Content starts

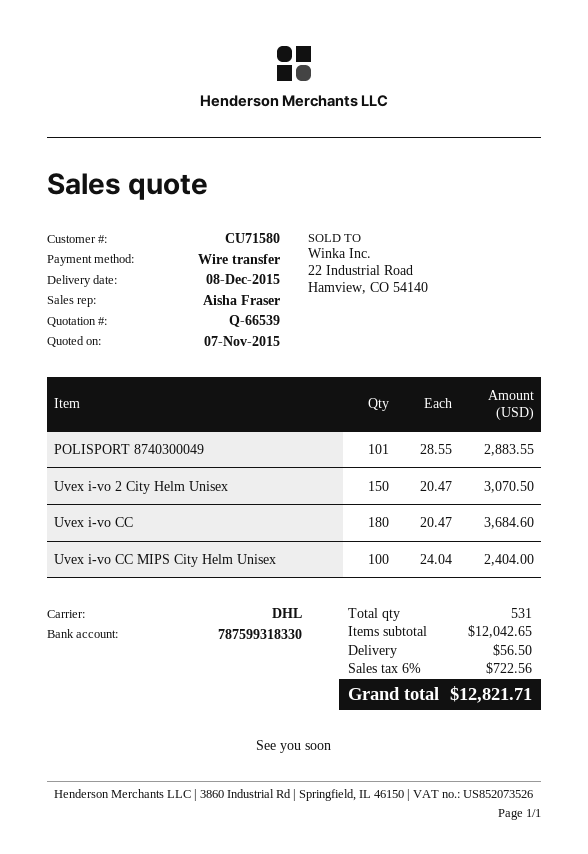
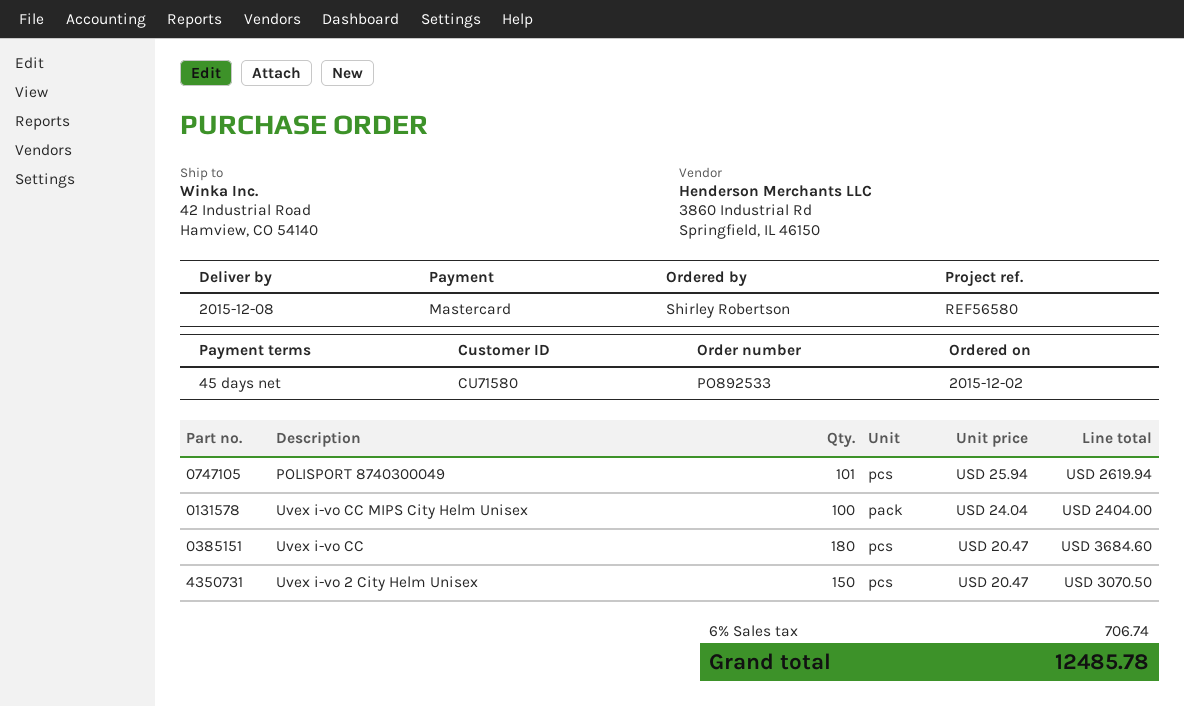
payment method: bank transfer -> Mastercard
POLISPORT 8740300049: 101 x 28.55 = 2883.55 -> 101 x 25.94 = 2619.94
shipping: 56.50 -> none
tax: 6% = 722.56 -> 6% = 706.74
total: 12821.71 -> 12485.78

Content ends

▶ **TASK PROMPT**
The entries are to be copied exactly, and each image is to be omitted.

▶ **RESPONSE**
payment method: bank transfer -> Mastercard
POLISPORT 8740300049: 101 x 28.55 = 2883.55 -> 101 x 25.94 = 2619.94
shipping: 56.50 -> none
tax: 6% = 722.56 -> 6% = 706.74
total: 12821.71 -> 12485.78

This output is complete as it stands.